An estimated 16 million unsolicited manuscripts are submitted to agents’ “slush piles” each year, according to Laura McGrath, a professor at Temple University who uses data to study literature and literary culture. To get published at all, even if you sell poorly, is a feat. “It’s just sad to me, when I talk to aspiring writers and they’ll talk about Taylor Jenkins Reid as though anyone could do this,” McGrath says.

Libby McGuire, publisher of Atria—which published Evelyn Hugo and reportedly won Reid back from Ballantine with that massive deal—emphasizes that there’s a path to success as an author without ascending to the level of a phenomenon. If you rely solely on the New York Times best-seller list, she says, you might miss books that are still selling well over time. “When I talk to my friends at other houses, everyone has these books that are quietly succeeding,” McGuire says. “It’s just that they’re selling 2,000 to 3,000 a week.” But the lack of transparency around advances and sales, combined with sensational stories like Reid’s, leads to a skewed perception of what success looks like for a typical author, McGrath says. “We lose sight of the fact that there is a workaday writer churning out a book a year or a book every couple of years, who is making a reasonable living or still has a day job.”

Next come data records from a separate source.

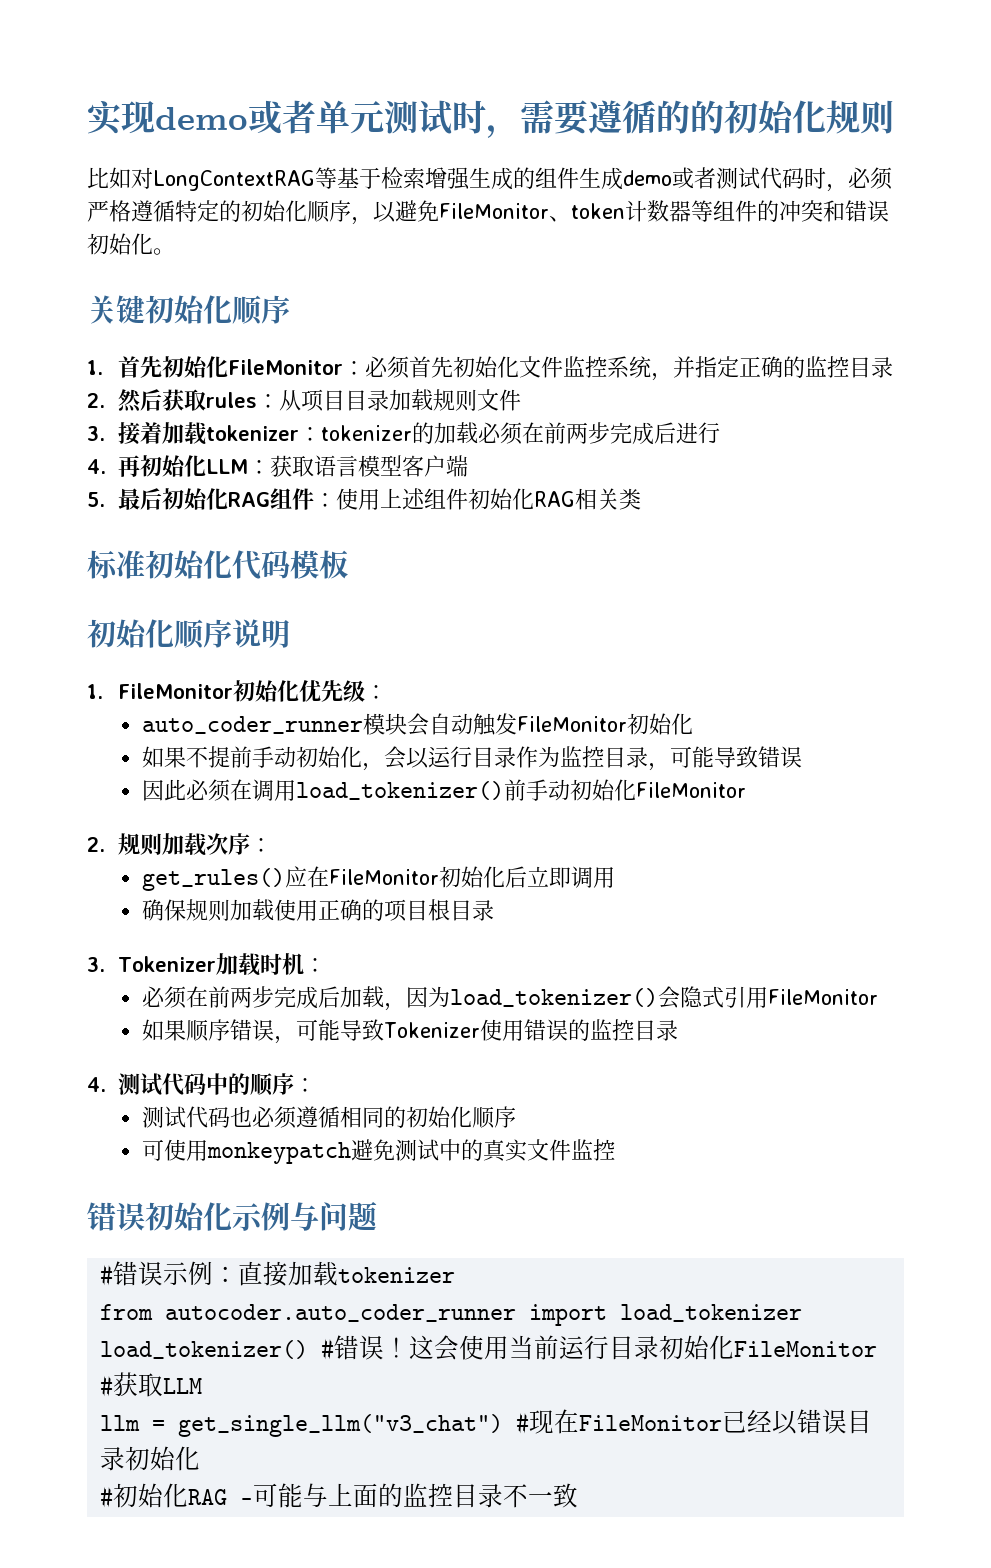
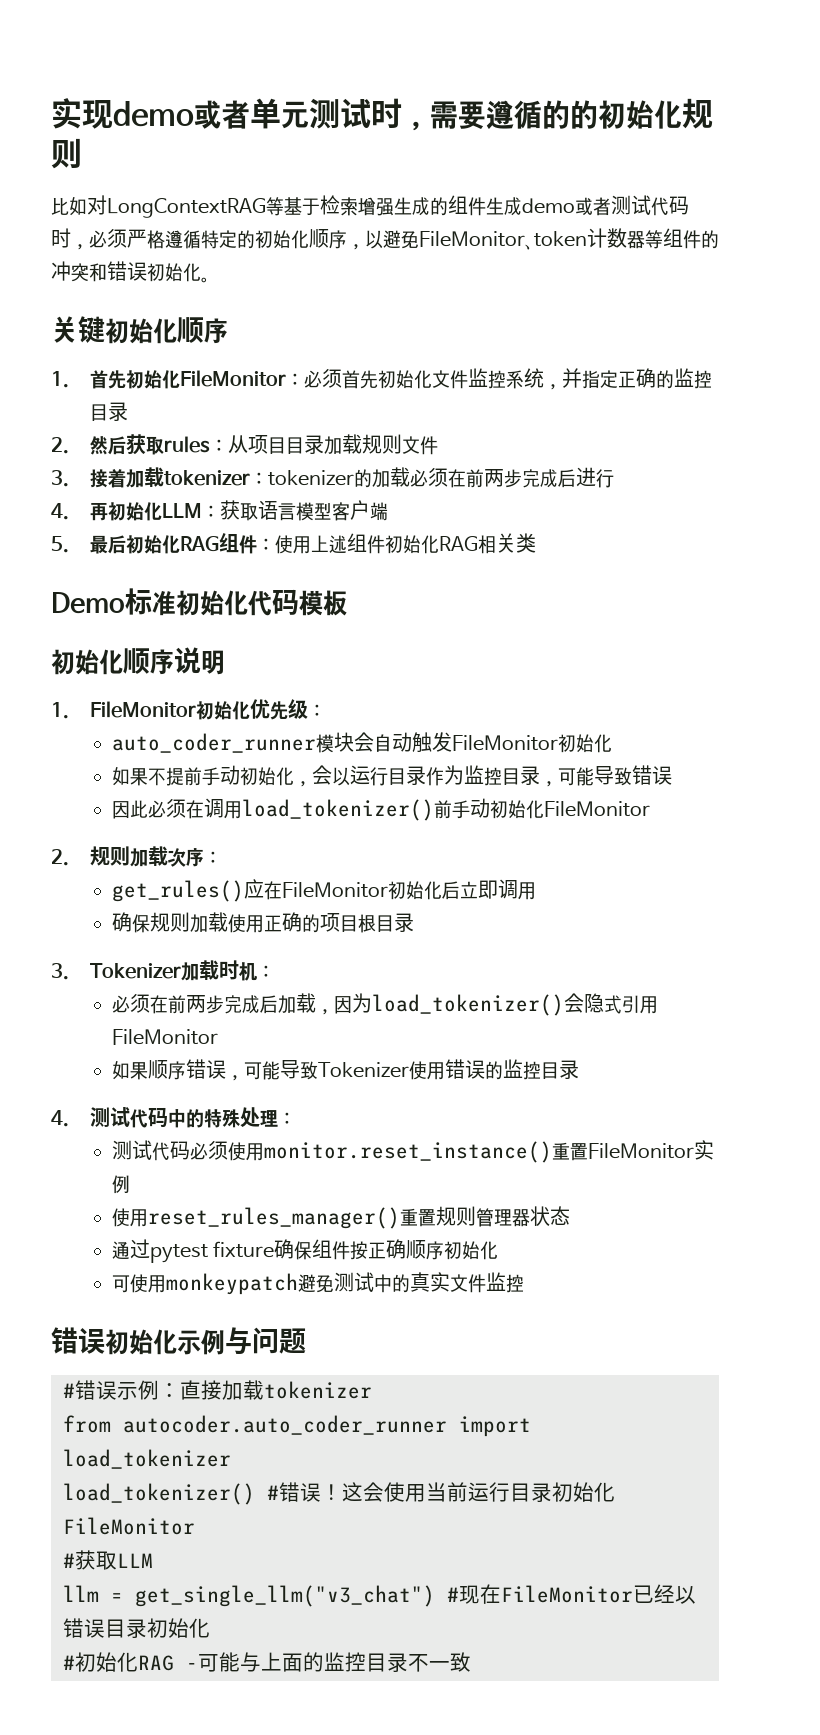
- 标准初始化代码模板
+ Demo标准初始化代码模板
- 4.测试代码中的顺序：
+ 4.测试代码中的特殊处理：
- 测试代码也必须遵循相同的初始化顺序
+ 测试代码必须使用monitor.reset_instance()重置FileMonitor实例
+ 使用reset_rules_manager()重置规则管理器状态
+ 通过pytest fixture确保组件按正确顺序初始化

In the Penguin Random House antitrust trial three years ago, the publishing giant revealed that only 35% of its books are profitable and of those, 4% bring in the majority of profits, suggesting that the company runs on the success of just a tiny handful of authors. To some in the industry, the gap between what authors like Reid are offered—face time with internal sales reps, booksellers, and media, marketing and publicity support, the opportunity to tour—and what the majority receives is unfair. 

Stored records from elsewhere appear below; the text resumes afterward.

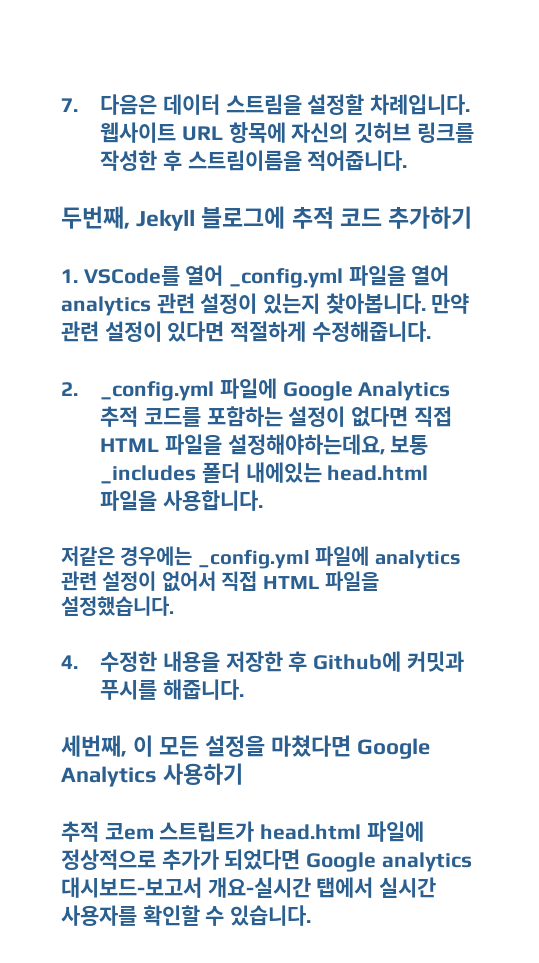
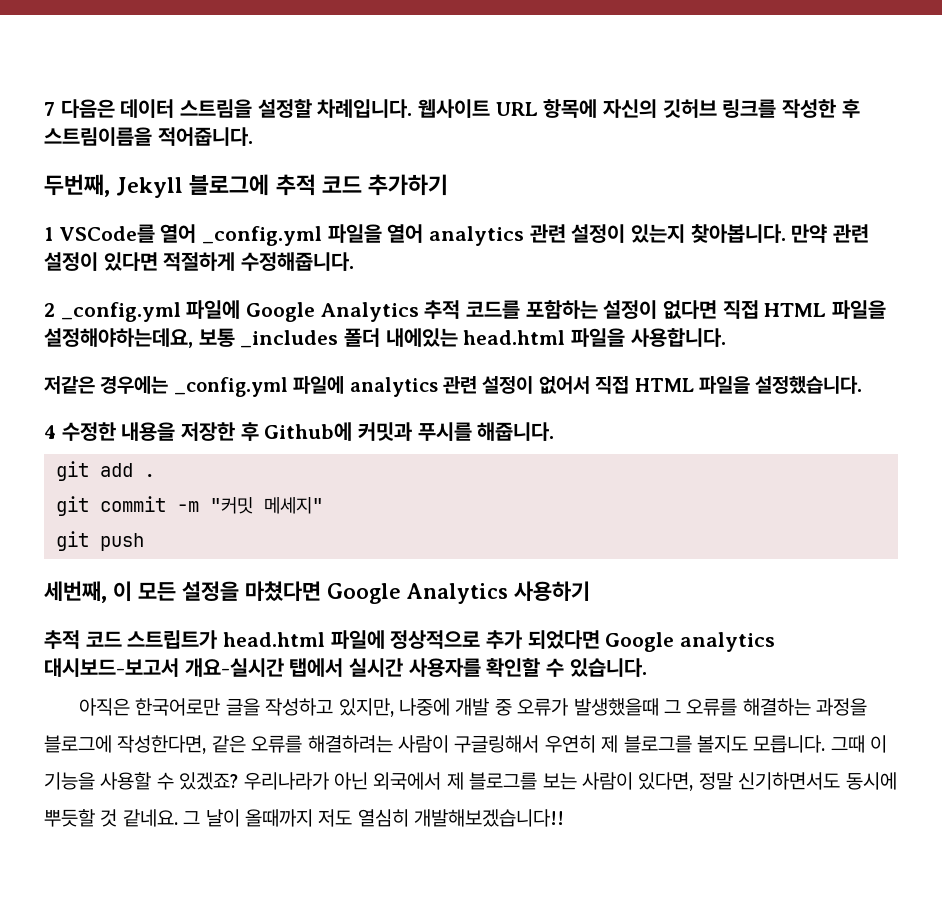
- 7. 다음은 데이터 스트림을 설정할 차례입니다.
+ 7 다음은 데이터 스트림을 설정할 차례입니다.
- 1. VSCode를 열어 _config.yml 파일을 열어 analytics 관련 설정이 있는지 찾아봅니다.
+ 1 VSCode를 열어 _config.yml 파일을 열어 analytics 관련 설정이 있는지 찾아봅니다.
- 2. _config.yml 파일에 Google Analytics 추적 코드를 포함하는 설정이 없다면 직접 HTML 파일을 설정해야하는데요, 보통 _includes 폴더 내에있는 head.html 파일을 사용합니다.
+ 2 _config.yml 파일에 Google Analytics 추적 코드를 포함하는 설정이 없다면 직접 HTML 파일을 설정해야하는데요, 보통 _includes 폴더 내에있는 head.html 파일을 사용합니다.
- 4. 수정한 내용을 저장한 후 Github에 커밋과 푸시를 해줍니다.
+ 4 수정한 내용을 저장한 후 Github에 커밋과 푸시를 해줍니다.
+ git add .
+ git commit -m "커밋 메세지"
+ git push
- 추적 코em 스트립트가 head.html 파일에 정상적으로 추가가 되었다면 Google analytics 대시보드-보고서 개요-실시간 탭에서 실시간 사용자를 확인할 수 있습니다.
+ 추적 코드 스트립트가 head.html 파일에 정상적으로 추가 되었다면 Google analytics 대시보드-보고서 개요-실시간 탭에서 실시간 사용자를 확인할 수 있습니다.
+ 아직은 한국어로만 글을 작성하고 있지만, 나중에 개발 중 오류가 발생했을때 그 오류를 해결하는 과정을 블로그에 작성한다면, 같은 오류를 해결하려는 사람이 구글링해서 우연히 제 블로그를 볼지도 모릅니다. 그때 이 기능을 사용할 수 있겠죠? 우리나라가 아닌 외국에서 제 블로그를 보는 사람이 있다면, 정말 신기하면서도 동시에 뿌듯할 것 같네요. 그 날이 올때까지 저도 열심히 개발해보겠습니다!!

Reid reportedly got less than $100,000 when she sold Evelyn Hugo—somewhere between $50,000 and $99,000, per Publishers Marketplace—which seems laughable now that it’s sold more than 10 million copies. But she feels fortunate to have started small. “You could say, well, publishers should put all of the energy equally behind all the books. But if they do that, they can’t publish as many,” she says. “The only way they were going to publish Forever, Interrupted was to take a chance on me, give me a low advance, not put a ton of energy behind it, and see what happened.” For companies that take a volume approach, the real boon is when one of the smaller bets, like Evelyn Hugo, becomes a runaway hit. 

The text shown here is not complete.